We already know from the work on the interdependent and independent selves that people who live in collectivistic societies do not have self-construals of a separate or autonomous self. In Buddhism it is the ego-based self that create suffering because the byproducts are pleasure-seeking, constant fear and loneliness. Buddhism suggests that the separate self is really a delusion, and that the reality of the self is not enduring but ever changing as we move through life (Mosig, 2006). Personal identity in the Western sense seem a nonsensical notion in Buddhism, since all things including personality can only be understood in relation to other things (Sugamura, Haruki, & Koshikawa, 2007). A person exist only in the context of relationships, and everything we identify as human including speech and other aspects of culture or personality exist because of these relationships. In summary the Buddhist perspective on personality argues that suffering is real and ubiquitous. However, by living a disciplined life and by not seeking escape in pleasure we can find fulfillment in noble service to others.

As noted above Buddhism considers the reification of the self to be an illusion. In the Buddhist perspective there is no soul or “little man behind the screen” in the brain that can be identified as the self or personality. Reification is the process where the mind makes sense out of mental processes by making a material object, substance or “thingness” out of cognition. In the Western tradition personality theorists like Freud reified their concepts by attributing "thingness" to personality in the holy trinity of Id, Ego and Superego.

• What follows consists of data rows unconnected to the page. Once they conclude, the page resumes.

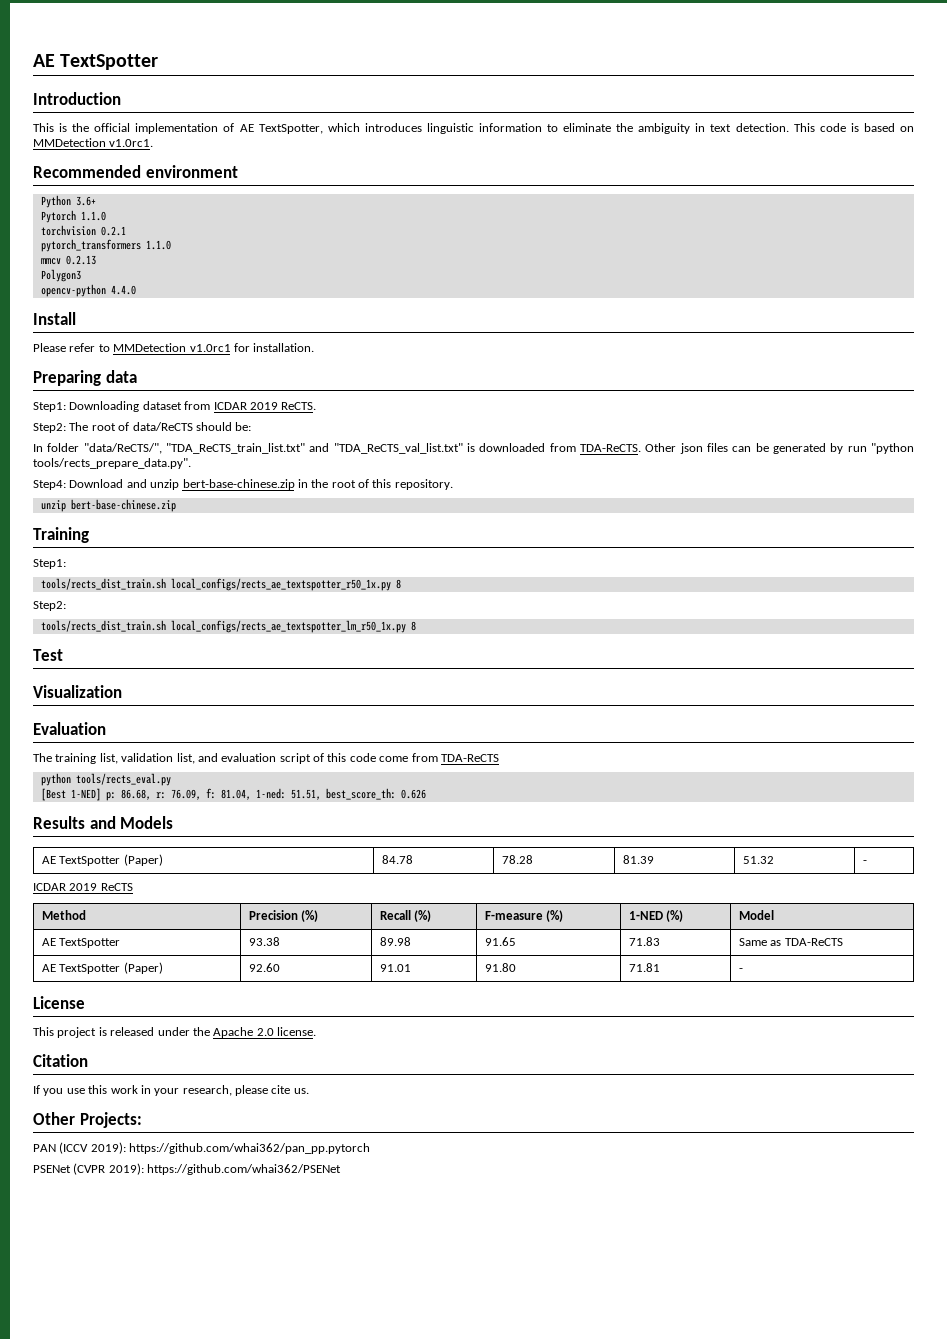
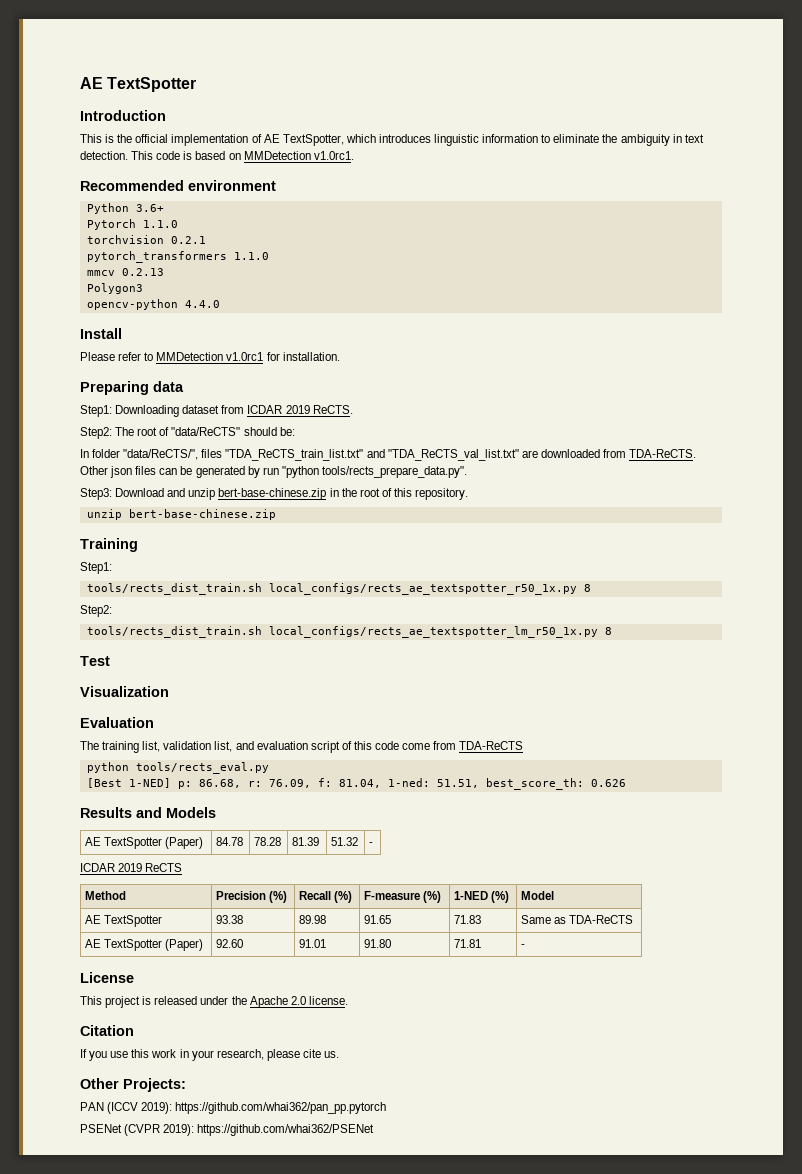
- Step2: The root of data/ReCTS should be:
+ Step2: The root of "data/ReCTS" should be:
- In folder "data/ReCTS/", "TDA_ReCTS_train_list.txt" and "TDA_ReCTS_val_list.txt" is downloaded from TDA-ReCTS.
+ In folder "data/ReCTS/", files "TDA_ReCTS_train_list.txt" and "TDA_ReCTS_val_list.txt" are downloaded from TDA-ReCTS.
- Step4: Download and unzip bert-base-chinese.zip in the root of this repository.
+ Step3: Download and unzip bert-base-chinese.zip in the root of this repository.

However, in Buddhism such reifications are but delusions and have a reference only in temporary memory. The individual’s self-conception is also a reification and delusion. Nevertheless people conduct their lives and behavior as if they constitute separate entities in the world rather than accepting the reality that the self is a delusionary assembly of cognitive constructs put together by the mind. Cultural languages support reification of the self since personality is discussed as if it really exists. That makes it almost impossible for people to have a true intuition of the mind, personality and the self.

From the perspective of Buddhism the self as reified represents nothing real or objective. So it would seem Buddhism is essentially an atheistic philosophy and psychology since there is no soul to be saved although practitioners of Buddhism may object to this description. We would do well to keep in mind that all philosophies evolved far from their origins, and that Jesus would probably find many current Christian practices absurd. Buddha believed that not only was the teaching of an independent personal self imaginary, but also that it caused great harm to human life. It is from the reification of the self that the concepts of personal ownership derive, and along with that selfishness, conceit, egoism, hatred and pride. Not only do humans lack a soul, but so does everything else in the natural world. Nothing in the natural world can have a separate existence and the mind consist only in the form of temporary parts that are brought together by causal connections. A river is essentially a stable configuration in the mind that we may reify with a name. Nevertheless the river exists in reality as a constantly changing set of components including water and life in the water. A river can be reified and conceptualized as if it has a permanent existence, but again that is a delusion. Thus although we can apprehend the “whole” of aspects of the environment, the whole does not have a separate existence or soul and is not separate from its constituent parts.